__EXERCISE BRIEF__
Your reply should hold every record exactly as given, with no pictures in it.

· · · · · · ·

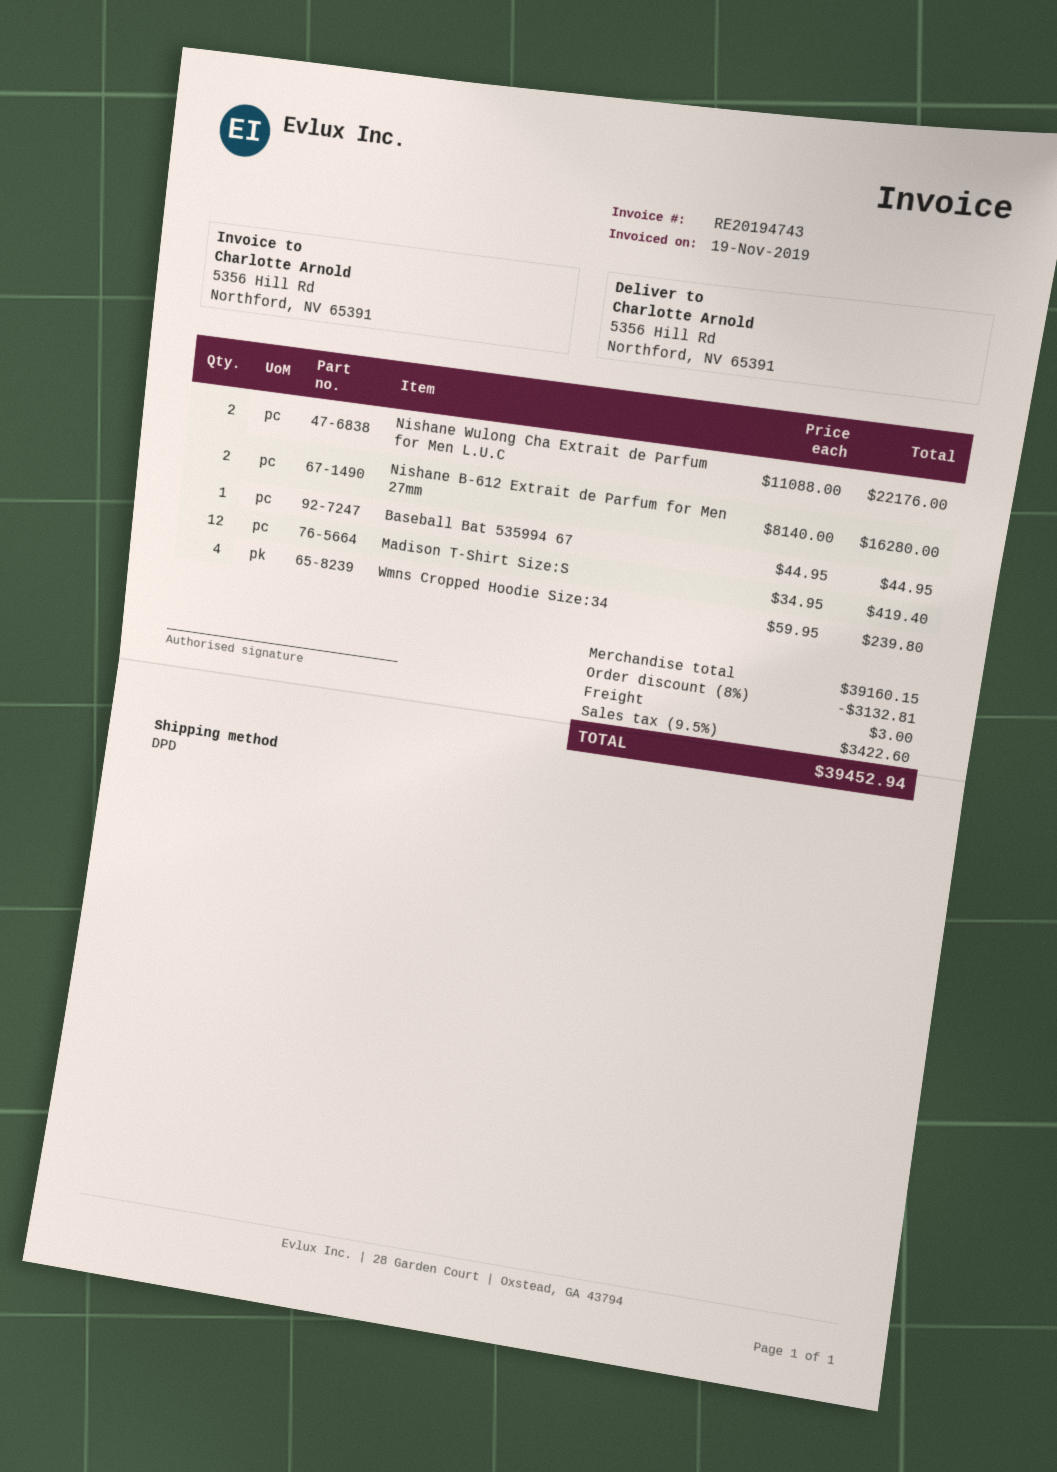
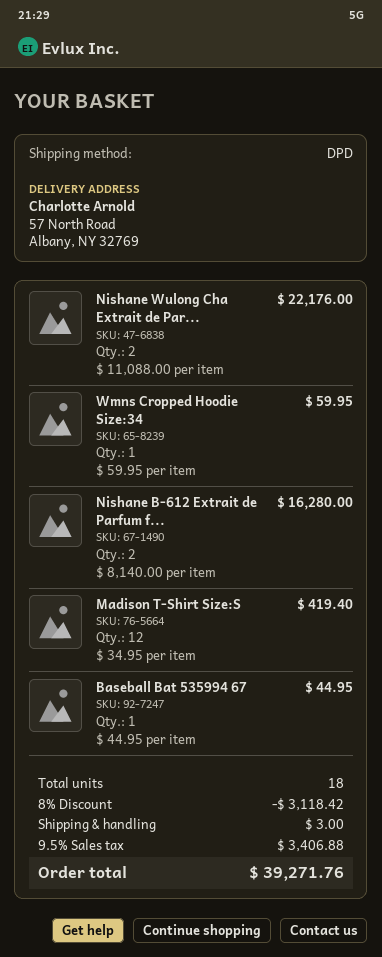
ship to: 5356 Hill Rd, Northford, NV 65391 -> 57 North Road, Albany, NY 32769
Wmns Cropped Hoodie Size:34: 4 x 59.95 = 239.80 -> 1 x 59.95 = 59.95
discount: 8% = 3132.81 -> 8% = 3118.42
tax: 9.5% = 3422.60 -> 9.5% = 3406.88
total: 39452.94 -> 39271.76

· · · · · · ·

__EXERCISE RESULT__
ship to: 5356 Hill Rd, Northford, NV 65391 -> 57 North Road, Albany, NY 32769
Wmns Cropped Hoodie Size:34: 4 x 59.95 = 239.80 -> 1 x 59.95 = 59.95
discount: 8% = 3132.81 -> 8% = 3118.42
tax: 9.5% = 3422.60 -> 9.5% = 3406.88
total: 39452.94 -> 39271.76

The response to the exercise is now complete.